OpenStreetMap

Fake foreign names

Posted by BushmanK on 10 March 2017 in English.

This discussion might be truly endless, at least - while OSM has the same level of order enforcement as it currently has. I’m not claiming that I can say something new on this topic, but I just want to keep some arguments in one place.

There is a set of keys intended for language-specific names - name:<language_code>, such as name:en=*, name:fr=* and so on. OSM Wiki documentation explains its purpose quite clear: these tags should contain the existing commonly used names in corresponding languages (see Names article). It is not just a rule that comes out of nowhere. It originates from a core principle: OSM database should contain real factual information and nothing else.

If we take a look at Berlin, Germany with Overpass query, we’ll see that only about 750 nodes, lines, and areas have English names assigned. Usually, these are amenities, where name contains common nouns. Like:

  • Botschaft der Republik Indonesien in Berlin (German),
  • Embassy of the Republic of Indonesia in Berlin (English),
  • Kedutaan Besar Republik Indonesia di Berlin (Indonesian).

However, as it often happens in OSM, this key became an object of massive abuse. The most common way of abuse is to put made-up foreign names there. By “made-up” I mean everything that is not an existing commonly used name. That could be transliteration or transcription of the original one. Again, OSM Wiki documentation is clear. It says: avoid transliteration and explains pretty well, why. Obviously, there are people, who don’t care. In addition to that, made-up names often can not be verified, while adding it could easily be qualified as tagging for a renderer/navigator (which is another violation of a core principle). Another negative aspect of these made-up names is that in many cases local communities are unable to support them properly. For example, Germans, Britons or Dutch mappers can not easily tell if Russian name is correct or not (knowledge of Russian is relatively rare and it is completely understandable). Therefore, it is impossible to clearly tell, if a certain name should be deleted, corrected or kept intact.
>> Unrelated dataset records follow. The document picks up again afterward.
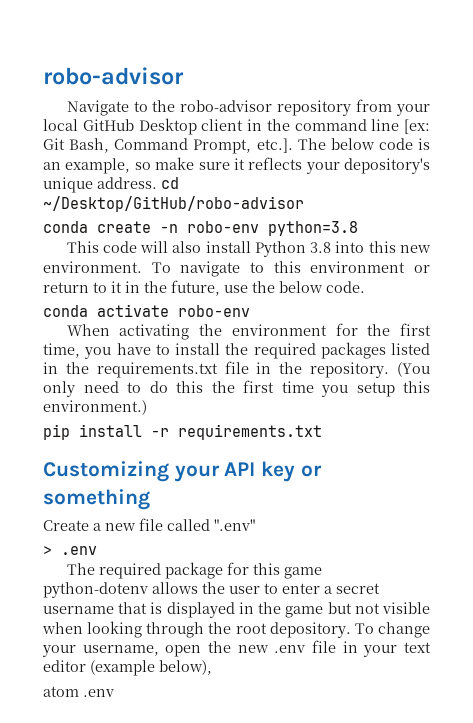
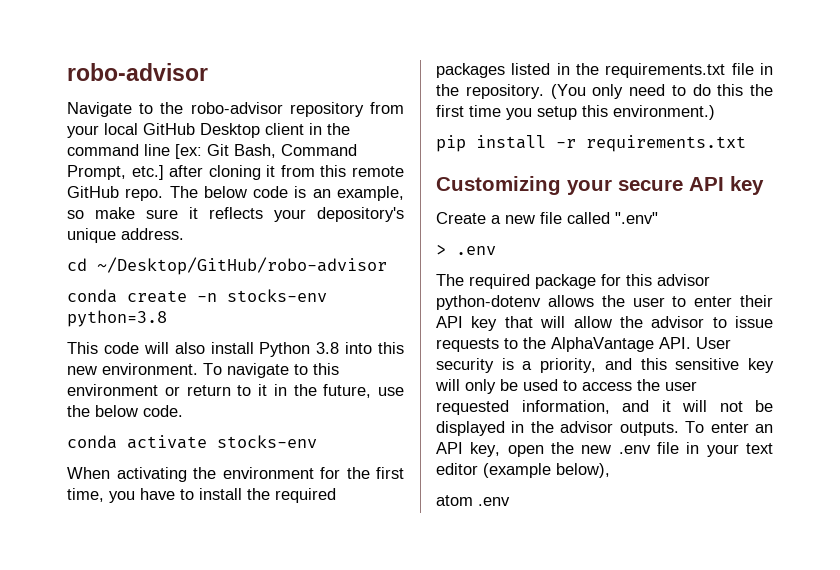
[256,138,293,153] etc.]. -> [131,165,404,180] [67,186,164,201] etc.] after cloning it from this remote GitHub repo.
(157, 183) none -> (184, 234) //
[187,221,259,233] robo-env -> [227,289,327,302] stocks-env
[178,305,250,317] robo-env -> [217,435,317,448] stocks-env
[224,461,322,482] [43,489,150,510] API key or something -> [618,176,764,195] secure API key
[283,567,322,579] game -> [657,274,710,286] advisor
[324,583,380,594] [43,602,431,618] [42,621,430,638] [42,645,159,657] a secret username that is displayed in the game but not visible when looking through the root depository. To change your username, -> [740,295,773,307] [436,316,773,331] [436,337,731,352] [436,358,774,373] [435,379,697,394] [436,400,773,415] [436,421,773,436] [436,442,501,457] their API key that will allow the advisor to issue requests to the AlphaVantage API. User security is a priority, and this sensitive key will only be used to access the user requested information, and it will not be displayed in the advisor outputs. To enter an API key,

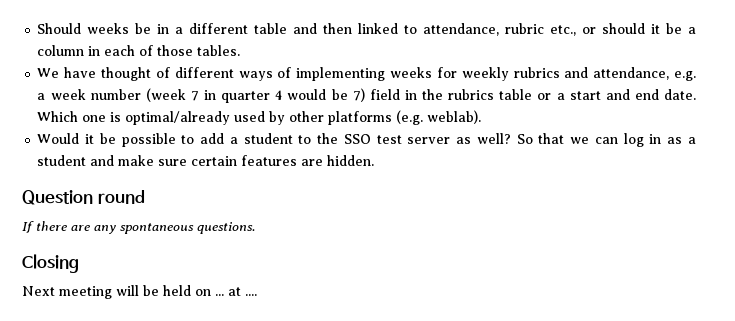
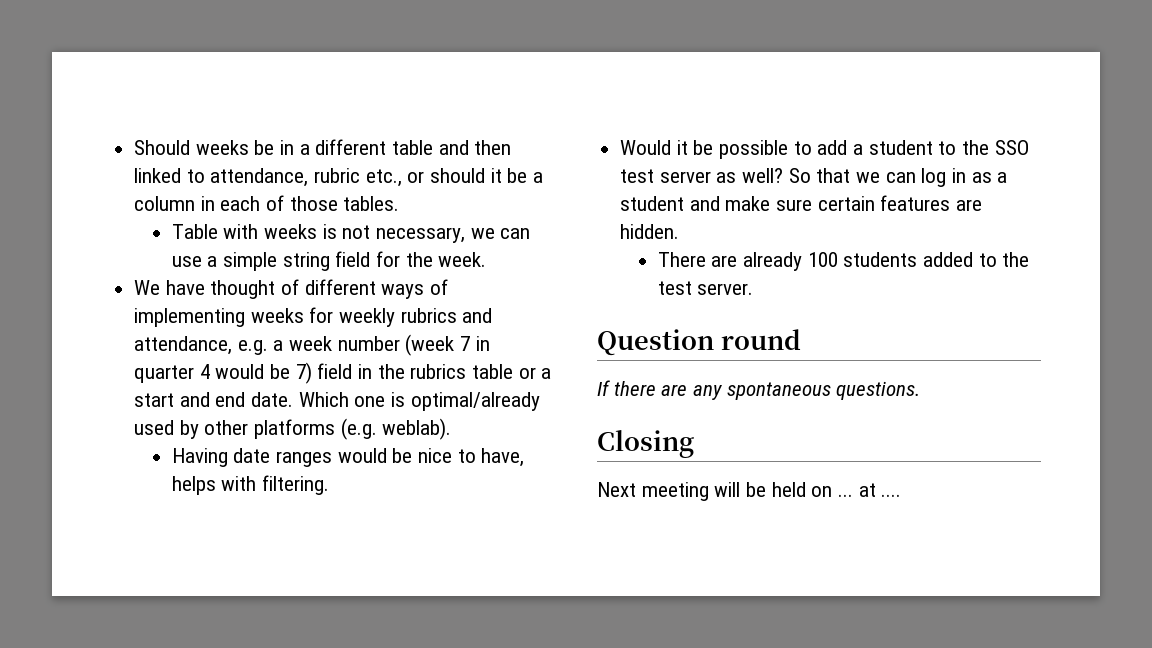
(241, 50) none -> [171,224,531,243] [171,251,487,271] // Table with weeks is not necessary, we can use a simple string field for the week.
(482, 117) none -> [171,448,525,467] [171,475,329,495] // Having date ranges would be nice to have, helps with filtering.
(375, 160) none -> [657,252,1030,271] [657,281,754,295] // There are already 100 students added to the test server.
I think it is crucial to understand their motivation for breaking this rule to get an idea of how it could be fixed and how to avoid ineffective solutions. First of all, they do it intentionally, not by accident. Therefore, pointing at the documentation and improving it can not help. They simply made a choice to sacrifice data consistency for some “more important” thing. Reading numerous discussions of similar situations, I’ve been able to find several main types of motivation:

  • To help foreigners who can not read in a certain language when they travel to a mapper’s country (like, Russians adding “English” names to everything in Russia to help English-speakers - see similar name:en Overpass query for Krasnodar - four times smaller city than Berlin),
  • To help people of mapper’s nation who can’t read in foreign languages whey they travel abroad (like, Russians adding “Russian” names to everything outside Russia to help other Russians),
  • OCD-like irrational behavior, expressed in a form of making everything uniformly tagged with a certain key. Here, I’m not claiming that these people have an obsessive-compulsive disorder (obviously, I’m not a mental health professional), but they do have certain visible traits, making their behavior very similar to one, specific for OCD: overvalued ideas, obsession with uniformity, lack of practical motivation in favor of compulsive actions, elaborate systems of “ritual” behavior.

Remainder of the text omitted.